Robtel has held positions in a number of different capacities, which include: speechwriting for the president of Liberia, as well as diaspora policy formulation and bilateral scholarships streamlining at the Liberian Ministry of State for Presidential Affairs in Monrovia, Liberia; covering “new” news out of Africa as assistant editor of The Washington Informer Newspaper in Washington, DC, USA; research, teaching and curriculum development at the University of Oxford in Oxford, UK, the School of Oriental and African Studies (SOAS), in London, UK, the University of Liberia and Stella Maris Polytechnic in Monrovia, Liberia, the Robben Island Museum in Cape Town, South Africa, and the Buduburam Refugee Camp School in Accra, Ghana; marketing and communications development for the American University in Cairo, Egypt; podcast interviewing/editorial writing for Fahamu Trust/Pambazuka News in Oxford, UK; and providing editorial guidance for the Sea Breeze Journal of Contemporary Liberian Writings as a board member and non-fiction editor. She has also consulted for ActionAid; the African Development Bank Group (AfDB); the Australian Agency for International Development (AusAid)/Department of Foreign Affairs and Trade; the Ford Foundation; Search for Common Ground; the Social Science Research Council (SSRC); the Sustainable Development Institute (SDI); and the United Nations Economic Commission for Africa (ECA), amongst others.

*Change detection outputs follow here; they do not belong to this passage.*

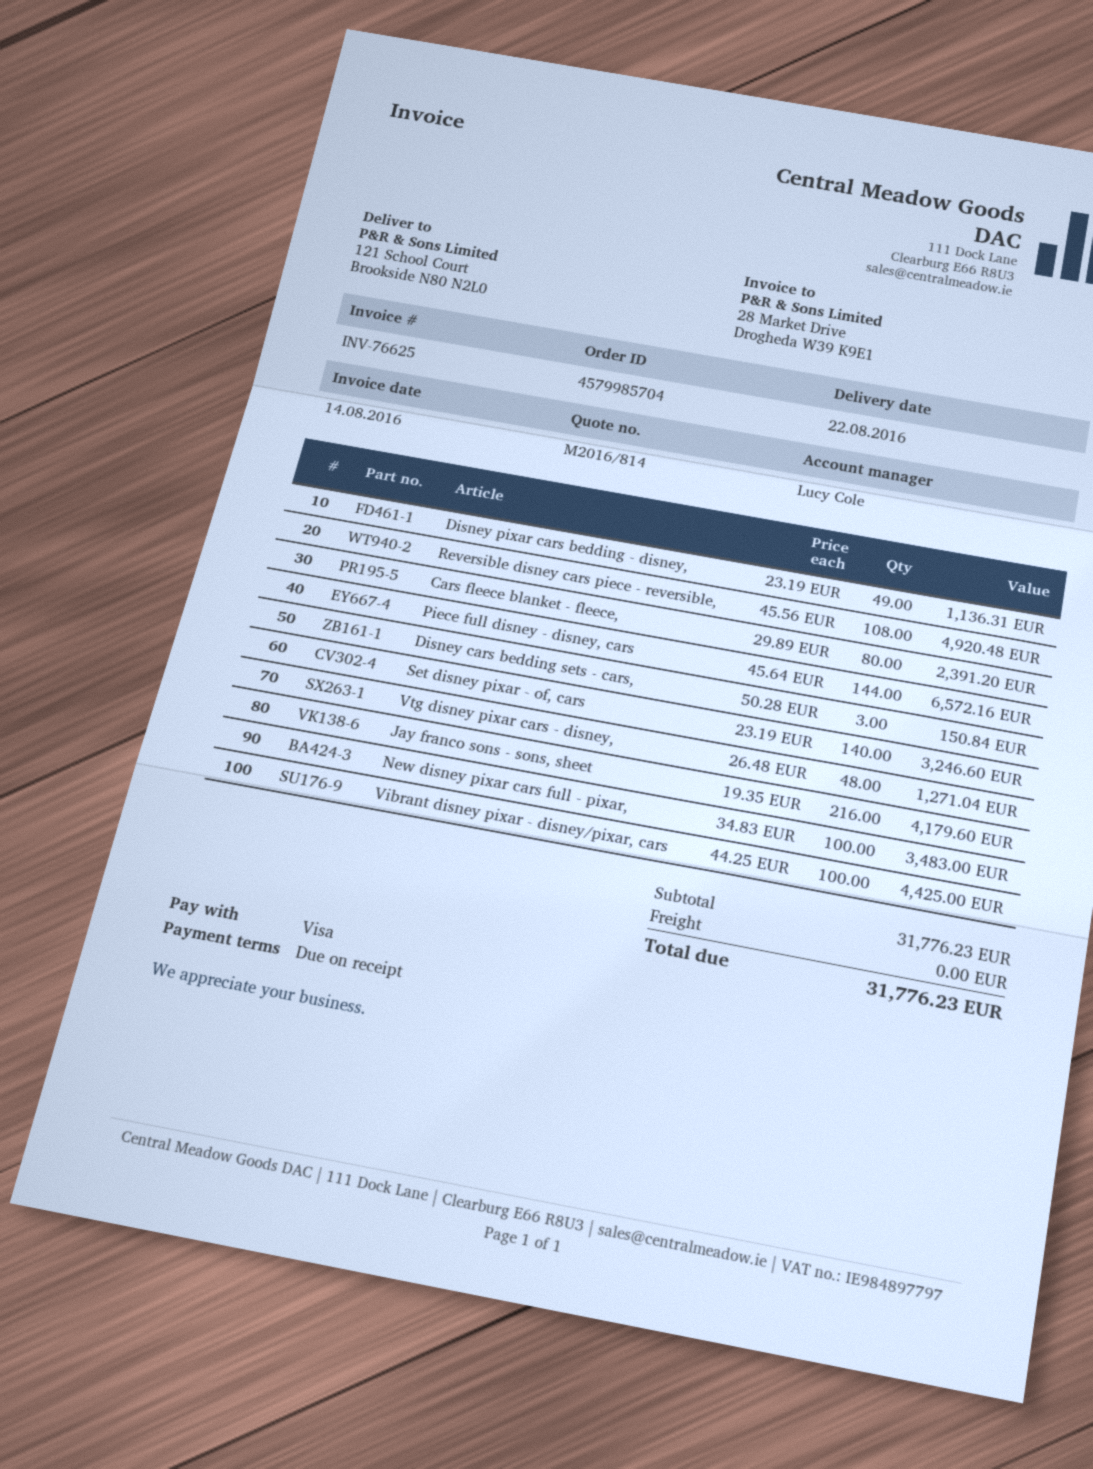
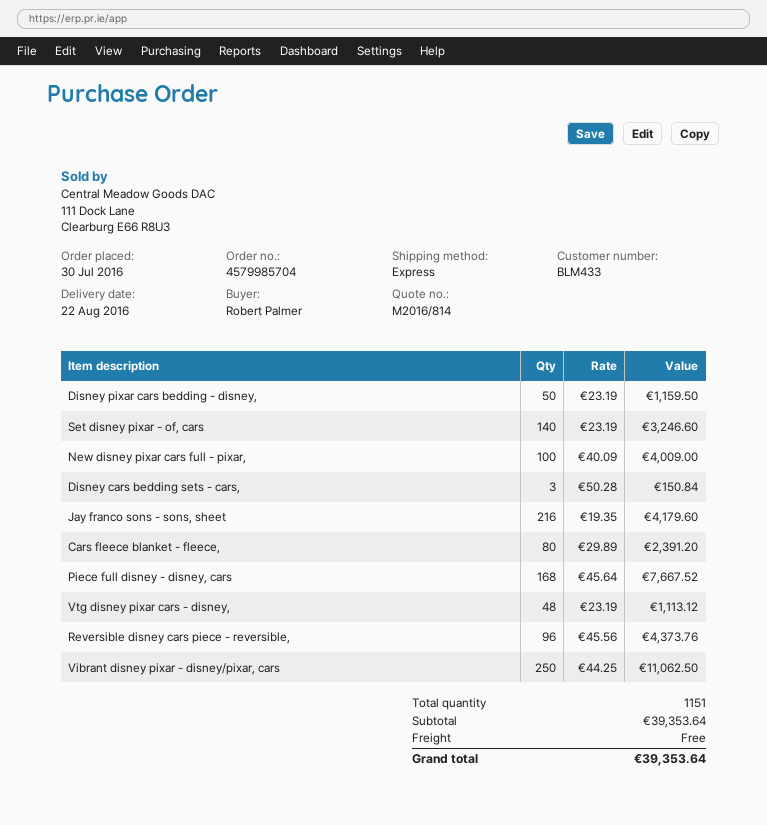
Disney pixar cars bedding - disney,: 49 x 23.19 = 1136.31 -> 50 x 23.19 = 1159.50
Reversible disney cars piece - reversible,: 108 x 45.56 = 4920.48 -> 96 x 45.56 = 4373.76
Piece full disney - disney, cars: 144 x 45.64 = 6572.16 -> 168 x 45.64 = 7667.52
Vtg disney pixar cars - disney,: 48 x 26.48 = 1271.04 -> 48 x 23.19 = 1113.12
New disney pixar cars full - pixar,: 100 x 34.83 = 3483.00 -> 100 x 40.09 = 4009.00
Vibrant disney pixar - disney/pixar, cars: 100 x 44.25 = 4425.00 -> 250 x 44.25 = 11062.50
subtotal: 31776.23 -> 39353.64
total: 31776.23 -> 39353.64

Robtel has been recognised as a 2019 Mary Chirwa Award for Courageous Leadership finalist; a 2016 Women4Africa International African Woman of the Year finalist; as one of ‘25 Africans to Watch’ by the Financial Times in 2015; a 2014 Bellagio/PopTech Fellow of the Rockefeller Foundation; a 2013 ‘99 under 33’ influential foreign policy leader by Diplomatic Courier; a 2010 Archbishop Tutu Leadership Fellow by the African Leadership Institute; and a 2004 USA Today All-USA College Academic Second Team finalist. She completed BA degrees in African Studies and English Literature at Howard University, an MSc in African Studies at the University of Oxford, and a doctorate in Development Studies at SOAS, University of London, as a Mo Ibrahim Foundation PhD Scholar.
Previously an Ibrahim Leadership Fellow at the African Development Bank Group (AfDB) in Abidjan, Côte d'Ivoire, Robtel currently serves as Leverhulme Early Career Fellow at the University of Oxford's Department of International Development (ODID) in Oxford, UK, where she conducts research on race, citizenship, ‘South-South’ migration and development cooperation in Liberia and Sierra Leone.